Originally published at Swan Tower. You can comment here or there.
This entry was also posted at http://swan-tower.dreamwidth.org/787827.html. Comment here or there.
Rogue One: The Heroes
I wanted to make this post weeks ago, but I was in a cast and not typing much. So instead you get it now — which might be better, since at this point I imagine that most people who intended to see Rogue One in theatres have already done so. This post and its sequel will be spoileriffic, so don’t click through unless you’ve either watched the movie or don’t care if I talk about what happens.
Outside the cut, I will say that I enjoyed Rogue One . . . but it also frustrated me immensely, because I felt like it had so much excellent narrative potential that it just left on the table. In the comments on several friends’ posts, I said that it could have really punched me in the gut, but instead it just kind of socked me in the shoulder. I wound up seeing it twice, because we went again with my parents, and on the second pass Writer Brain kept niggling at things and going aw man, if only you’d . . . I know there were extensive reshoots, and I’m pretty sure I can see the fingerprints all over the film, though I can’t be sure which underdeveloped bits were shoehorned in by the revisions, and which ones are the leftover fragments of material that got cut. (The trailers offer only tantalizing clues: apparently none of the footage from the first two wound up in the actual film. You can definitely see different characterization for Jyn, but the rest is mere guesswork.) I just know there are all these loose ends sticking out throughout the film, and since story is not only my job but my favorite pastime, I can’t help but think about what I would have done to clean it up.
There will be two posts because my thoughts are extensive enough that I think they’ll go better if split up. First I’m going to talk about the good guys — what worked for me, what didn’t, and how the latter could have become the former — and then I’ll talk about the villains.
Part of what undercut Rogue One is how inefficiently it starts. The prologue is fine, but after that it goes all over the place and does very little in any of it. Having seen ickle!Jyn be rescued, we cut to her in prison. All this accomplishes is to tell us that a) time has passed and b) Jyn is in prison, because after a few seconds we move onward. Now we’re watching Cassian on some other planet meeting a guy we know nothing about and will learn nothing about because he dies a moment later. This tells us that a) Cassian sometimes does ruthless things for the Rebellion and b) there’s an imperial pilot who’s defecting. Zip, on we go to Jedha, where Bodhi meets some of Saw Gerrera’s men and gets black-bagged. From this we learn that . . . there’s an imperial pilot who’s defecting. Back to Jyn! She’s just been rescued by some guys, who if memory serves do not include Cassian in their number. Back to Bodhi! He meets Saw and declares that he’s an imperial pilot who’s defecting. Back to Jyn, now meeting Cassian in a context where they basically don’t interact; we find out that there’s an imperial pilot who’s defecting OKAY THANK YOU WE GOT IT THE FIRST THREE TIMES.

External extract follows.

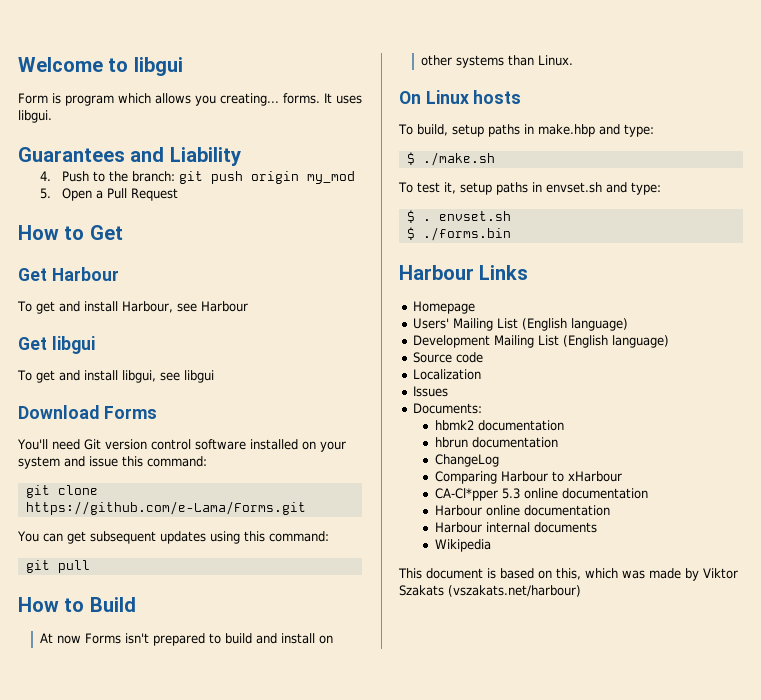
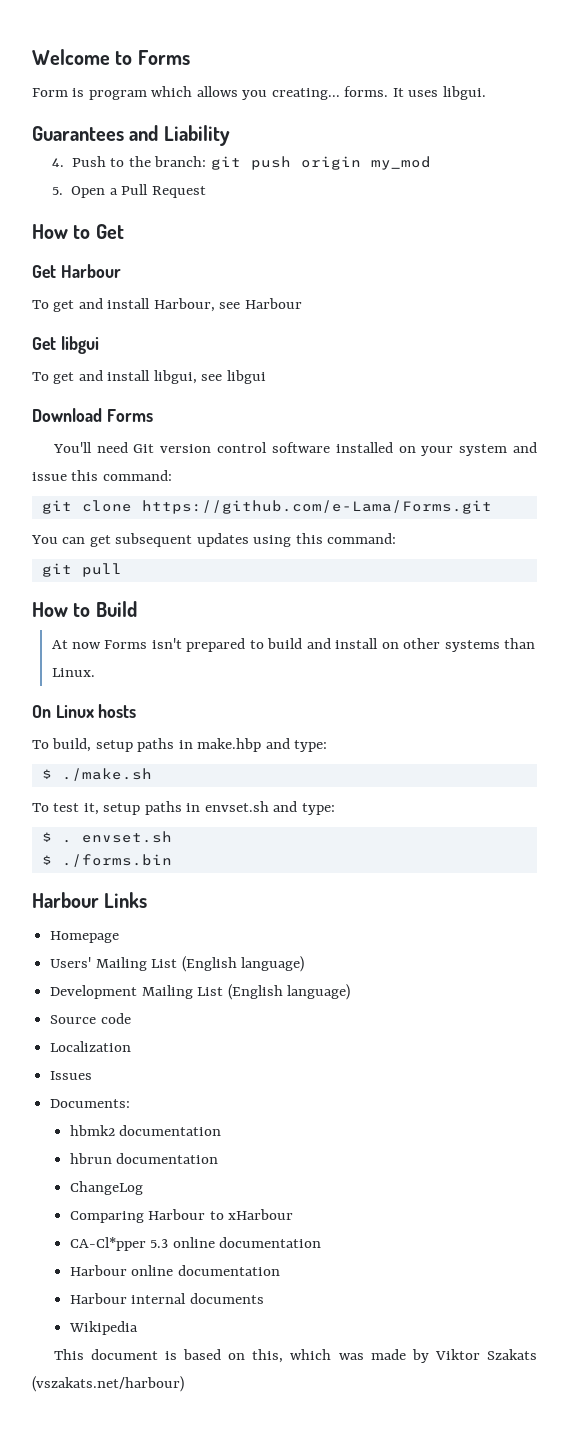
[133,57,183,76] libgui -> [137,50,190,65] Forms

This is one of the places where I suspect we can see the reshoot messing things up. We seriously did not need to be told four times about the imperial pilot. Once was plenty, thank you.
Foz Meadows has done a very good job of pointing out what a bad job Rogue One does of developing its characters. It’s all the more frustrating because we’re given all the signs that the material for it is there; the characters have the outlines of interesting backstories, and the actors imply a lot of depth outside their lines. But the movie never fills in the sketches. Maybe the information I want is off somewhere in a tie-in novel, or maybe it’s left for the fanfic writers to provide, but either way it’s supremely aggravating, because if the movie had brought them to three-dimensional life, the ending would have been the fabulous gut punch I wanted. And I think the writers/director/etc could have done it pretty easily, if they had just had a clearer sense of where their narrative priorities lay.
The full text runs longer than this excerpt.